## PROBLEM REQUIREMENTS
Exactly as written, retype the listing below, omitting the pictures.

BEGIN

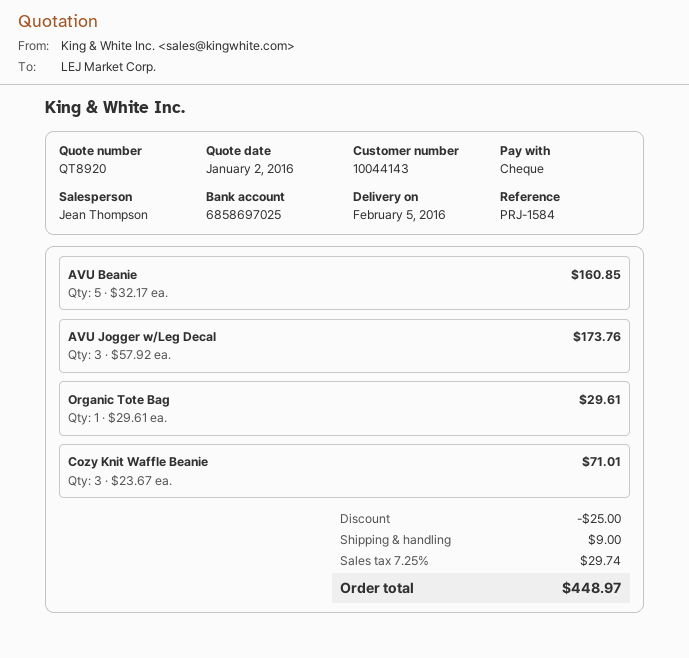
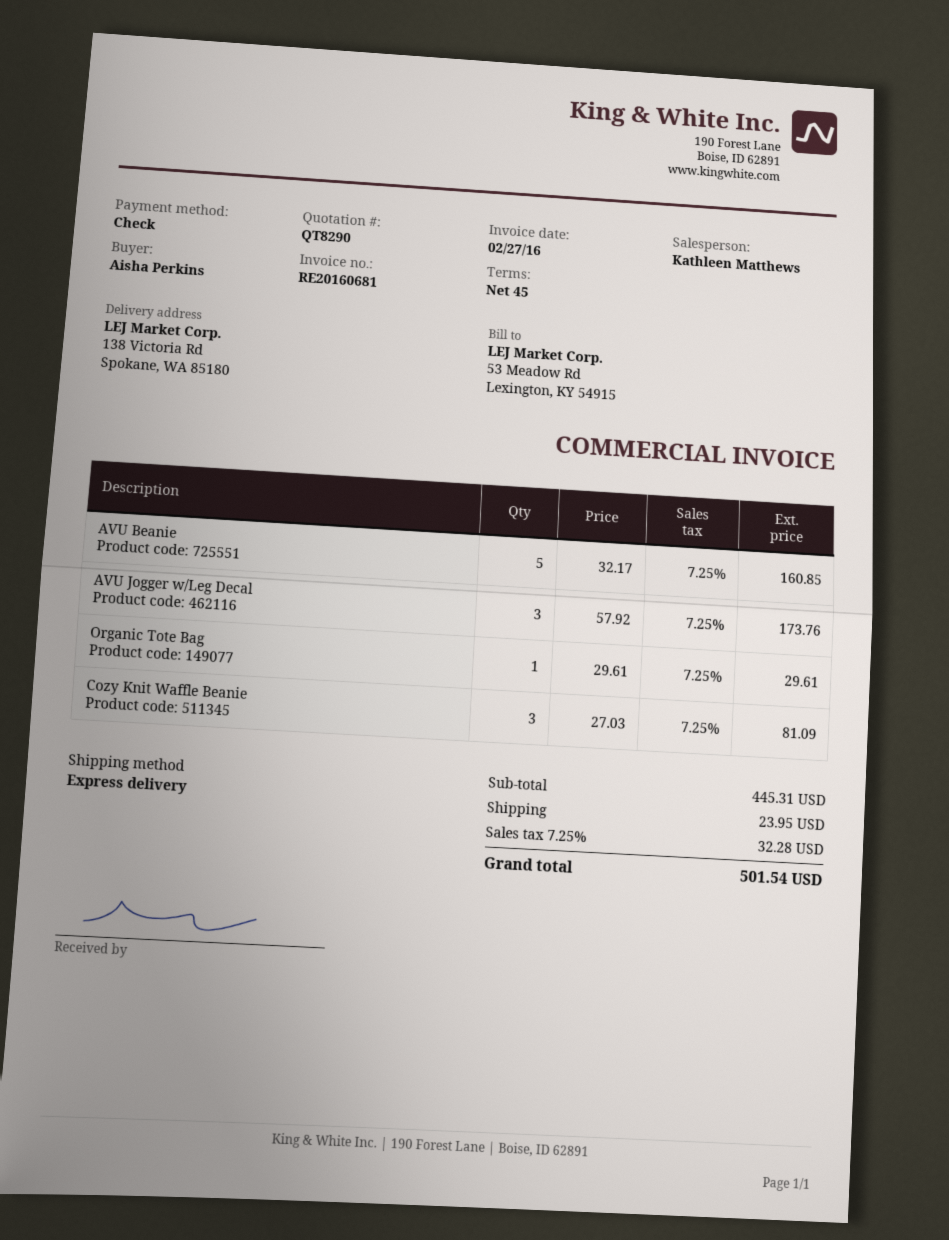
quote number: QT8920 -> QT8290
sales rep: Jean Thompson -> Kathleen Matthews
Cozy Knit Waffle Beanie: 3 x 23.67 = 71.01 -> 3 x 27.03 = 81.09
discount: 25.00 -> none
shipping: 9.00 -> 23.95
tax: 7.25% = 29.74 -> 7.25% = 32.28
total: 448.97 -> 501.54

END

## TASK RESPONSE
quote number: QT8920 -> QT8290
sales rep: Jean Thompson -> Kathleen Matthews
Cozy Knit Waffle Beanie: 3 x 23.67 = 71.01 -> 3 x 27.03 = 81.09
discount: 25.00 -> none
shipping: 9.00 -> 23.95
tax: 7.25% = 29.74 -> 7.25% = 32.28
total: 448.97 -> 501.54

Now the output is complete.